REQUIREMENT>
What are the lines from the top of the entries through the one with "on your local"? Write them out exactly, with no pictures.

(TASK DATA Opens)

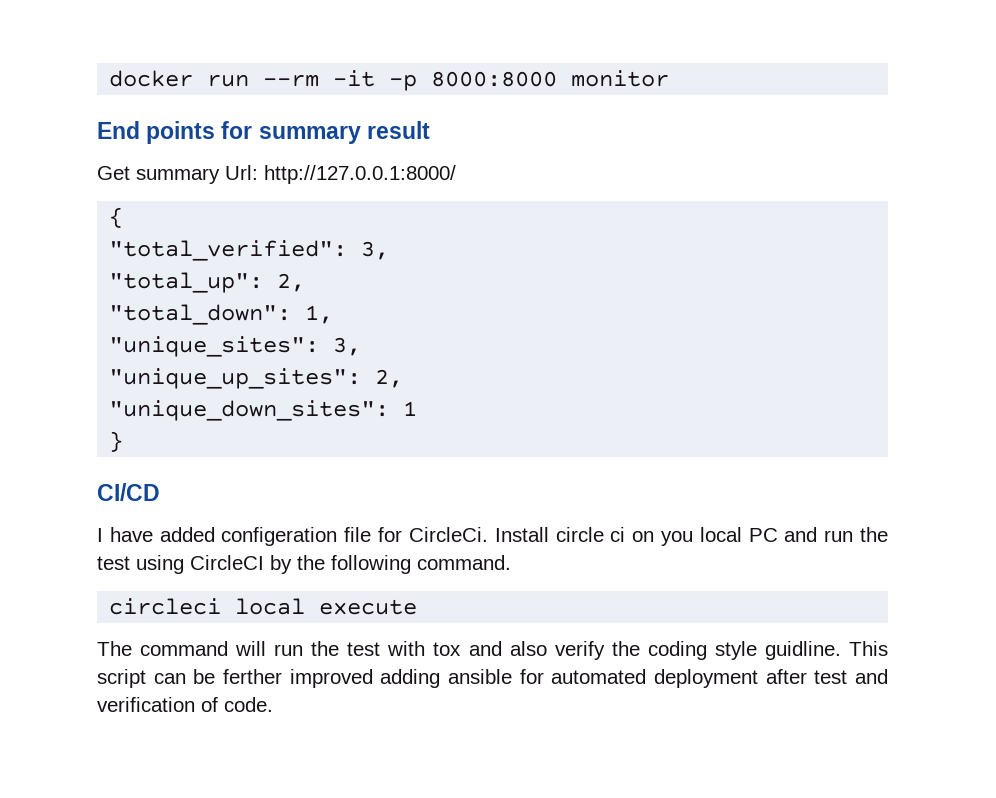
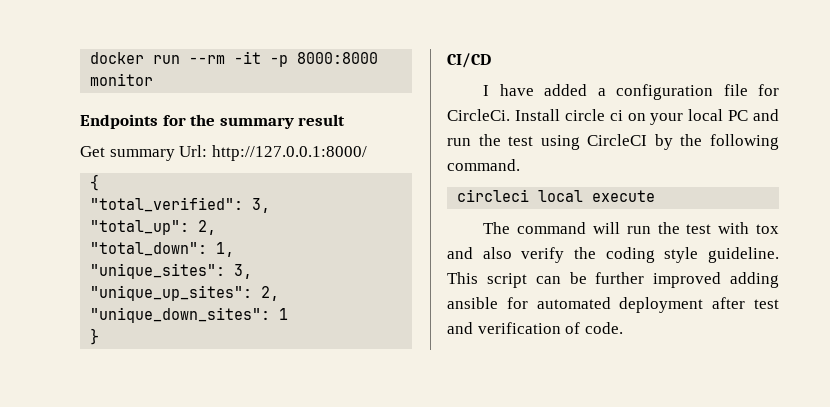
- End points for summary result
+ Endpoints for the summary result
- I have added configeration file for CircleCi.
+ I have added a configuration file for CircleCi.
- Install circle ci on you local PC and run the test using CircleCI by the following command.
+ Install circle ci on your local PC and run the test using CircleCI by the following command.
- The command will run the test with tox and also verify the coding style guidline.
+ The command will run the test with tox and also verify the coding style guideline.
- This script can be ferther improved adding ansible for automated deployment after test and verification of code.
+ This script can be further improved adding ansible for automated deployment after test and verification of code.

(TASK DATA Closes)

SOLUTION TO THIS EXERCISE>
- End points for summary result
+ Endpoints for the summary result
- I have added configeration file for CircleCi.
+ I have added a configuration file for CircleCi.
- Install circle ci on you local PC and run the test using CircleCI by the following command.
+ Install circle ci on your local PC and run the test using CircleCI by the following command.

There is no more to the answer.